» REQUIRED ACTION: Pull every line that includes the word "cual" out of the data below and copy it.
==== MATERIAL PROVIDED ====
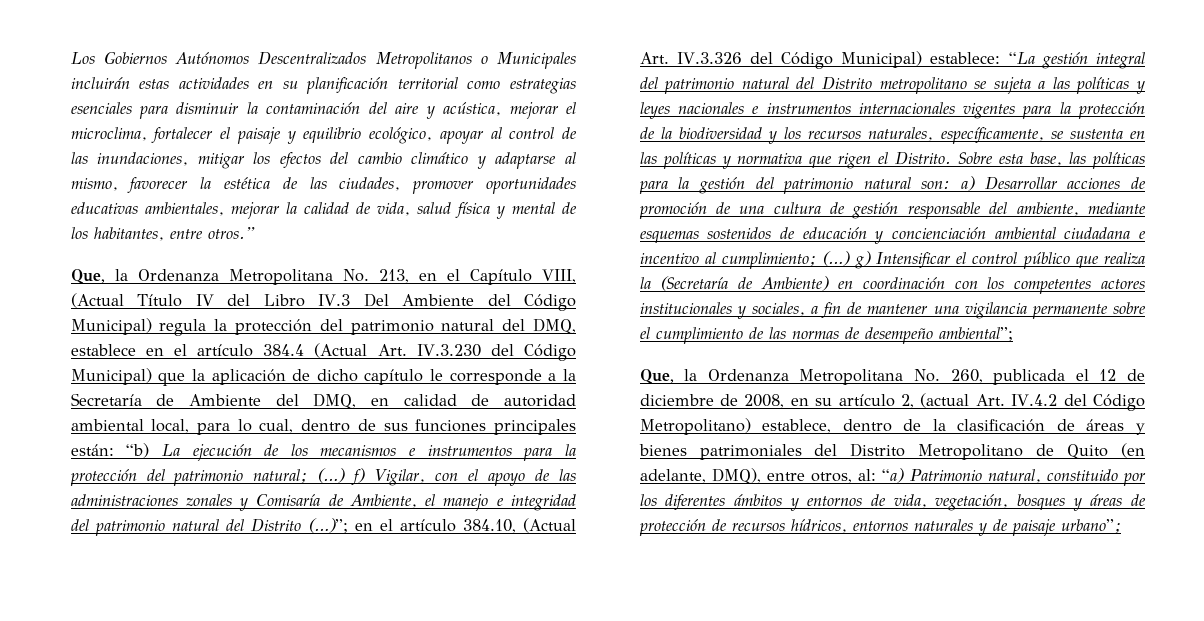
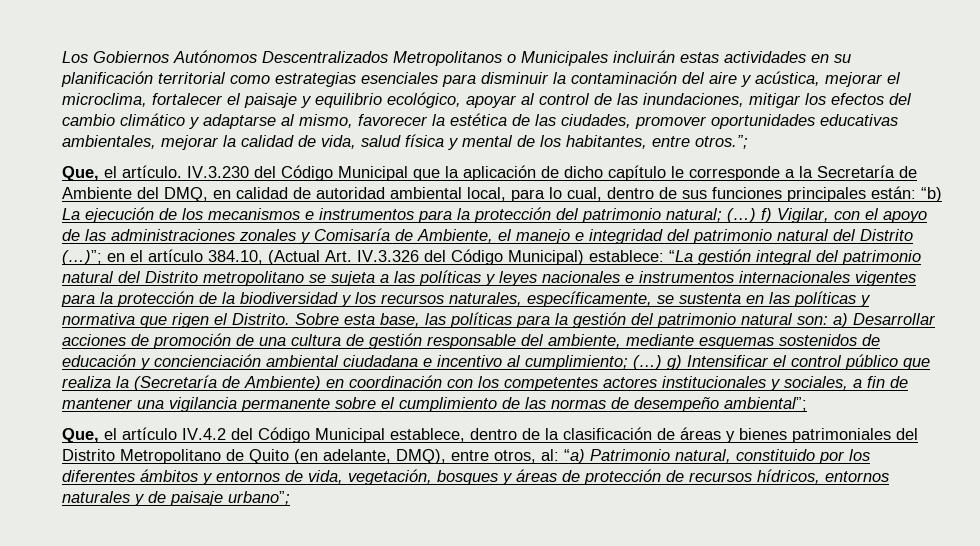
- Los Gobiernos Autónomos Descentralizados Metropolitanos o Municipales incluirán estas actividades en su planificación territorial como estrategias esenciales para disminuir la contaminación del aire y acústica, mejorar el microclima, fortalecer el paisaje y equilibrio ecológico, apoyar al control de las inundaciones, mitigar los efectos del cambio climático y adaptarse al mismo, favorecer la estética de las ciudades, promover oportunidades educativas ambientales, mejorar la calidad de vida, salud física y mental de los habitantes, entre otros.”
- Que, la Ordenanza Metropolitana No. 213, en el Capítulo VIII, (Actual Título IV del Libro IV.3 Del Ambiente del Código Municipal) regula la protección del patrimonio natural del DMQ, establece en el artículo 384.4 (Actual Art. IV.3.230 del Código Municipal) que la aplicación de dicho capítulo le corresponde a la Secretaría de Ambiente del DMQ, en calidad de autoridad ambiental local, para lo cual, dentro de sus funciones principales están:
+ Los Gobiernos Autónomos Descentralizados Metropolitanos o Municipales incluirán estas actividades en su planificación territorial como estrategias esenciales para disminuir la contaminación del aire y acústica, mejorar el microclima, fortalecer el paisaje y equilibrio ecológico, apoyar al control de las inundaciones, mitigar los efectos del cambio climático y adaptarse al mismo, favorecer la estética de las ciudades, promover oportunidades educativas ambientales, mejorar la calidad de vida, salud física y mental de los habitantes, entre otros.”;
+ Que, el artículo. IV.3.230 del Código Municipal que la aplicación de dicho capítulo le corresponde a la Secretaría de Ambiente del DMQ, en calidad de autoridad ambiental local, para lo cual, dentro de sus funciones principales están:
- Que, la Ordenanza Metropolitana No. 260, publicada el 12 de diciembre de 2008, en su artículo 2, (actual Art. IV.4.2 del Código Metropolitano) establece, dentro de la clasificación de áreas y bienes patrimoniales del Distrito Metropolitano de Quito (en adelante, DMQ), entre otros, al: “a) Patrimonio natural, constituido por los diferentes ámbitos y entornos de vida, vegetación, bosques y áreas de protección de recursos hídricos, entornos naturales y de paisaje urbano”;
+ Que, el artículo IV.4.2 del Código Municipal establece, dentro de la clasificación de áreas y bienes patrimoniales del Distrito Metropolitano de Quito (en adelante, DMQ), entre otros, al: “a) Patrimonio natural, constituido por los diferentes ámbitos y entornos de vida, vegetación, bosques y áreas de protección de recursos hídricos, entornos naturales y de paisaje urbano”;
====
» ANSWER TO THE EXERCISE:
- Que, la Ordenanza Metropolitana No. 213, en el Capítulo VIII, (Actual Título IV del Libro IV.3 Del Ambiente del Código Municipal) regula la protección del patrimonio natural del DMQ, establece en el artículo 384.4 (Actual Art. IV.3.230 del Código Municipal) que la aplicación de dicho capítulo le corresponde a la Secretaría de Ambiente del DMQ, en calidad de autoridad ambiental local, para lo cual, dentro de sus funciones principales están:
+ Que, el artículo. IV.3.230 del Código Municipal que la aplicación de dicho capítulo le corresponde a la Secretaría de Ambiente del DMQ, en calidad de autoridad ambiental local, para lo cual, dentro de sus funciones principales están:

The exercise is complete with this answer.